Weight Training and Pilates
Stewart uses weights to build strength and muscle. "I need to make sure that my body is ready and that means getting in the weight room," she told Red Bull. "I just work everything—upper and lower body. I also do Pilates to make sure that my core is strong. When I'm on the court, I'm using everything, so I want to make sure that my whole body is ready to go. I usually spend an hour in the gym, then we spend about two hours on the court for practice. I do drills—like I'll work on my post game. It helps to have someone to work with you to make sure you're getting pushed. After practice, I do an hour of shooting drills. I like to have a schedule and keep things consistent."
Spicy Rigatoni For the Team
Stewart's mother makes incredible rigatoni noodles for her teammates. "My mom makes these chicken riggies that are off the chart," she told Sports Illustrated. "She usually makes it when I have a team over or my family gets together because it's a bigger dish. It's rigatoni noodles with chicken and a tomato sauce. She can add red pepper flakes to make it spicier. She puts diced tomatoes in it, and she can add peppers and all types of things. I made it for my team when I was at UConn because they'd had it before—my mom would bring me leftovers that she'd frozen, and the team came to my house one time and she made it. I don't want to say it was as good as my mom's, but they all approved."

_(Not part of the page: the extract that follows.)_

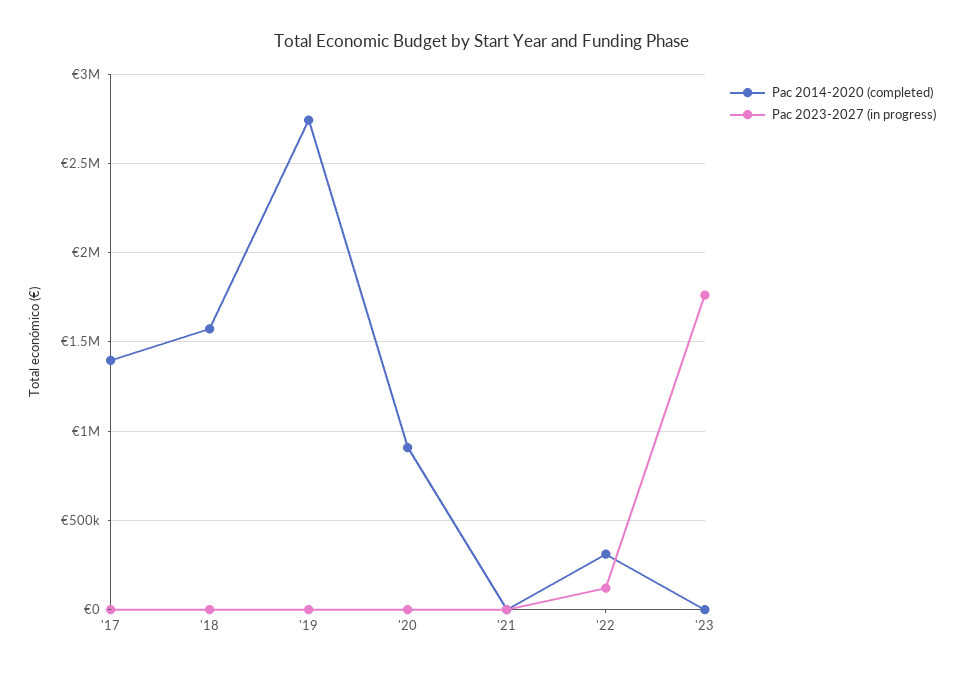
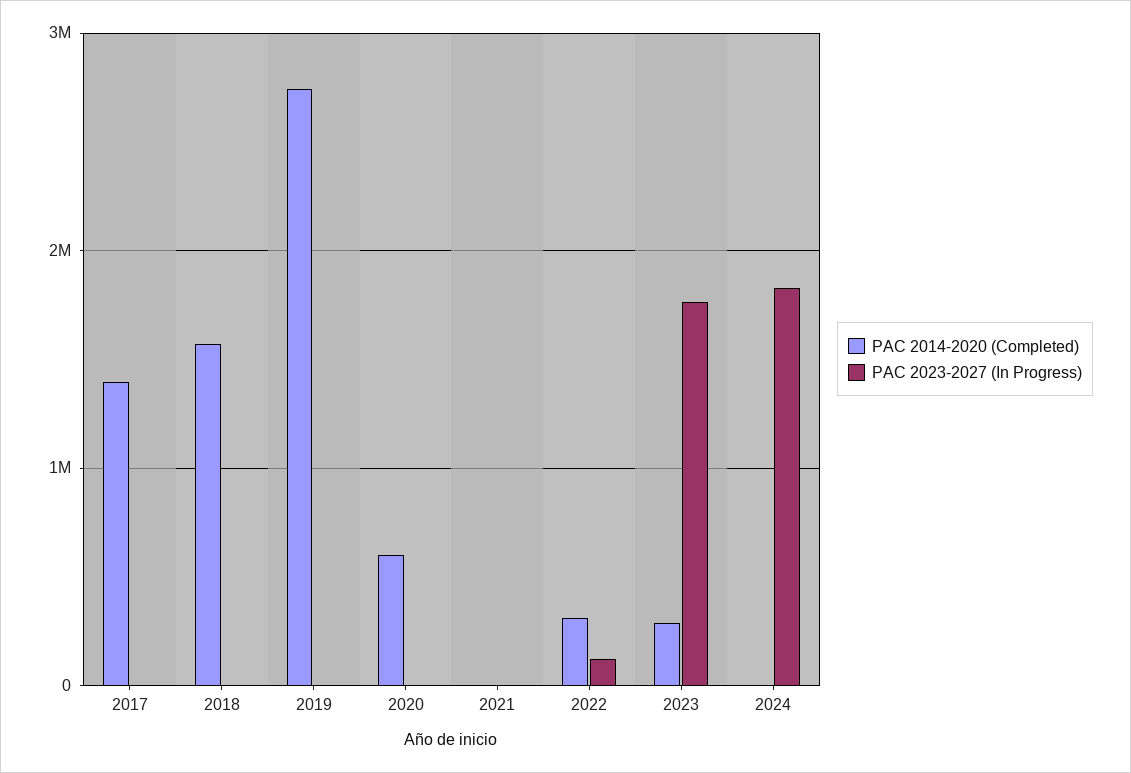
Pac 2014-2020 (completed), '20: 900000 -> 600000
Pac 2014-2020 (completed), '23: 0 -> 300000
Pac 2014-2020 (completed), 2024: none -> 0
Pac 2023-2027 (in progress), 2024: none -> 1800000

Stewart loves asparagus, which is low in calories yet packed with nutrients. "[I had a] pre-game meal of penne with meat sauce, brown rice, mashed sweet potatoes, and of course, asparagus," she told USA Today. "I could eat asparagus pretty much every day and not get tired of it."
Steam Room and Cold Tub
Stewart knows how important recovery and rest days are for athletes. "My muscles get really tight, so I'll get them worked on before and after practice," she told Red Bull. "I like going in the steam room and the hot tub; that makes my body feel good on the day after games. And doing yoga and really all the recovery things—the foam rolling, muscle flossing, the list goes on and on. I'll go in the hot tub before practice and the cold tub after. The cold tub helps get the lactic acid and everything out of your legs. I try to make sure that I'm doing everything I can to keep my body feeling good. I want to stay ahead of letting my body break down, which allows injuries to happen."